DEAR Manning,—You needed not imagine any apology necessary. Your fine hare and fine birds (which just now are dangling by our kitchen blaze) discourse most eloquent music in your justification. You just nicked my palate. For, with all due decorum and leave may it be spoken, my worship hath taken physic for his body to-day, and being low and puling, requireth to be pampered. Foh! how beautiful and strong those buttered onions come to my nose! For you must know we extract a divine spirit of gravy from those materials which, duly compounded with a consistence of bread and cream (y’clept bread-sauce), each to each giving double grace, do mutually illustrate and set off (as skilful goldfoils to rare jewels) your partridge, pheasant, woodcock, snipe, teal, widgeon, and the other lesser daughters of the ark. My friendship, struggling with my carnal and fleshly prudence (which suggests that a bird a man is the proper allotment in such cases), yearneth sometimes to have thee here to pick a wing or so. I question if your Norfolk sauces match our London culinaric.

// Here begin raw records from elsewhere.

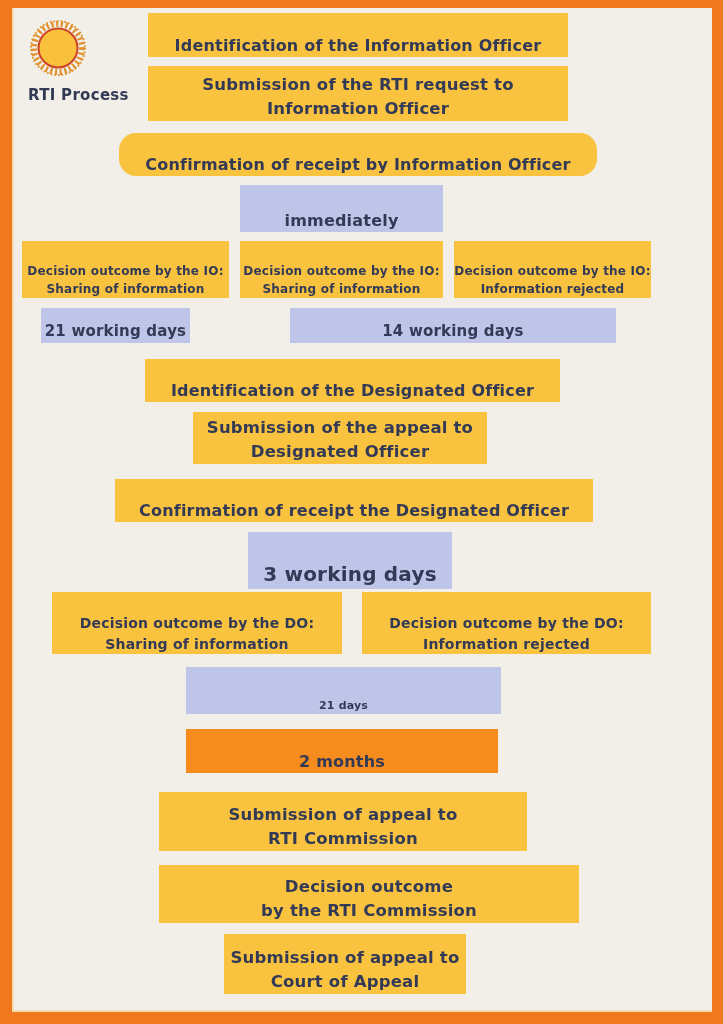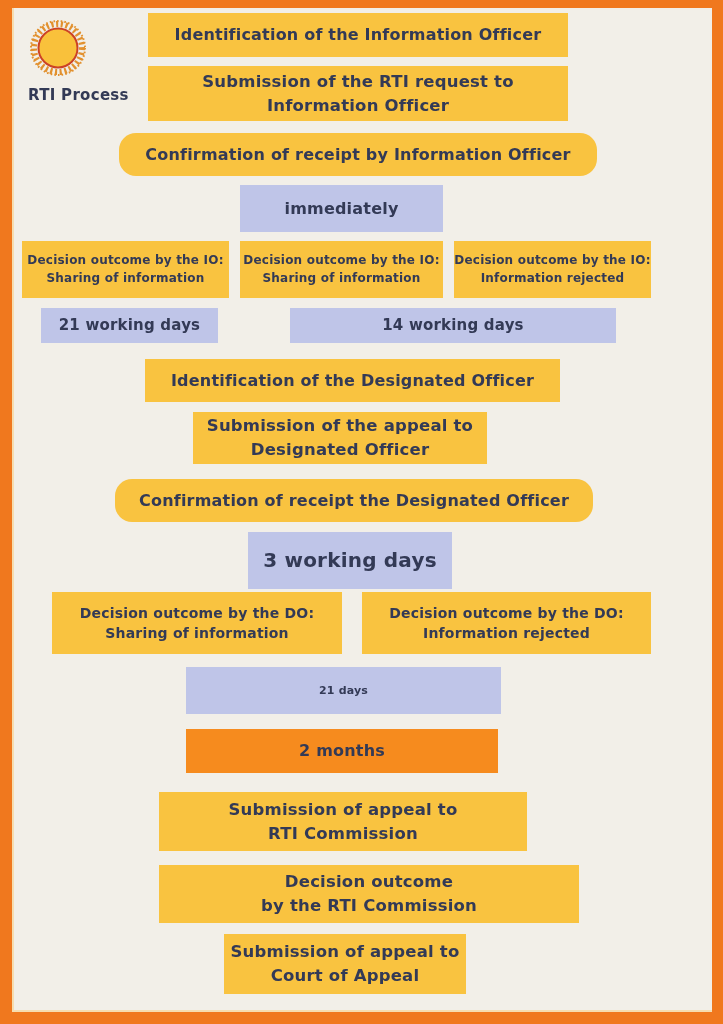"Identification of the Information" .box { justify-content: center -> flex-end }
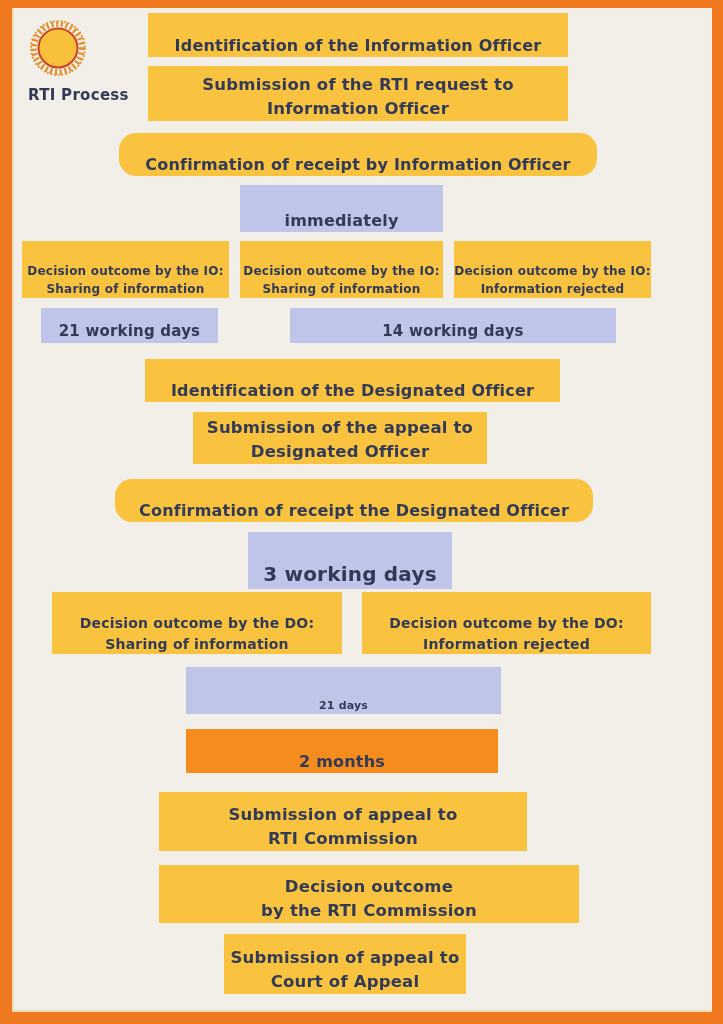"21 working days" #d1 { width: 177px -> 149px }
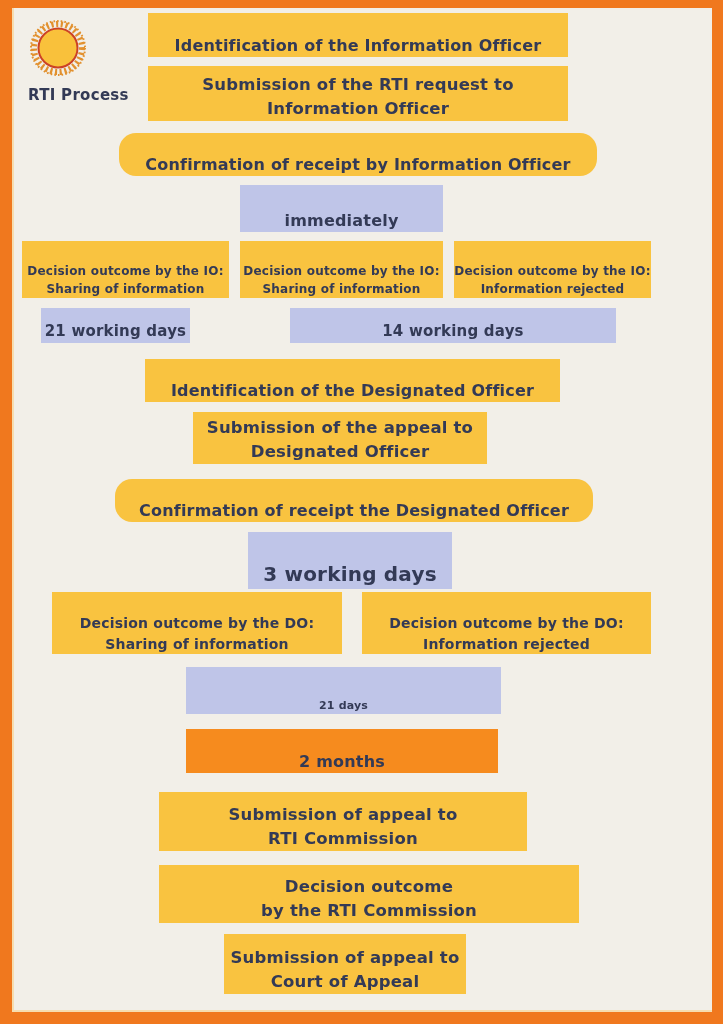"Confirmation of receipt the Designated" #e3 { border-radius: 17px -> none }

George Dyer has introduced me to the table of an agreeable old gentleman, Dr. Anderson, who gives hot legs of mutton and grape pies at his sylvan lodge at Isleworth, where, in the middle of a street, he has shot up a wall most preposterously before his small dwelling, which, with the circumstance of his taking several panes of glass out of bedroom windows (for air), causeth his neighbours to speculate strangely on the state of the good man’s pericranicks. Plainly, he lives under the reputation of being deranged. George does not mind this circumstance; he rather likes him the better for it. The Doctor, in his pursuits, joins agricultural to poetical science, and has set George’s brains mad about the old Scotch writers, Barbour, Douglas’s Æneid, Blind Harry, &c. We returned home in a return postchaise (having dined with the Doctor), and George kept wondering and wondering, for eight or nine turnpike miles, what was the name, and striving to recollect the name, of a poet anterior to Barbour. I begged to know what was remaining of his works. “There is nothing extant of his works, Sir, but by all accounts he seems to have been a fine genius!” This fine genius, without anything to show for it or any title beyond George’s courtesy, without even a name! and Barbour, and Douglas, and Blind Harry, now are the predominant sounds in George’s pia mater, and their buzzings exclude politics, criticism, and algebra—the late lords of that illustrious lumber-room. Mark, he has never read any of these bucks, but is impatient till he reads them all at the Doctor’s
1800 | AMOS COTTLE’S DEATH | 189 |
Could I have my will of the heathen, I would lock him up from all access of new ideas; I would exclude all critics that would not swear me first (upon their Virgil) that they would feed him with nothing but the old, safe, familiar notions and sounds (the rightful aborigines of his brain)—Gray, Akenside and Mason. In these sounds, reiterated as often as possible, there could be nothing painful, nothing distracting.
God bless me, here are the birds, smoking hot!
All that is gross and unspiritual in me rises at the sight!
Avaunt friendship and all memory of absent friends!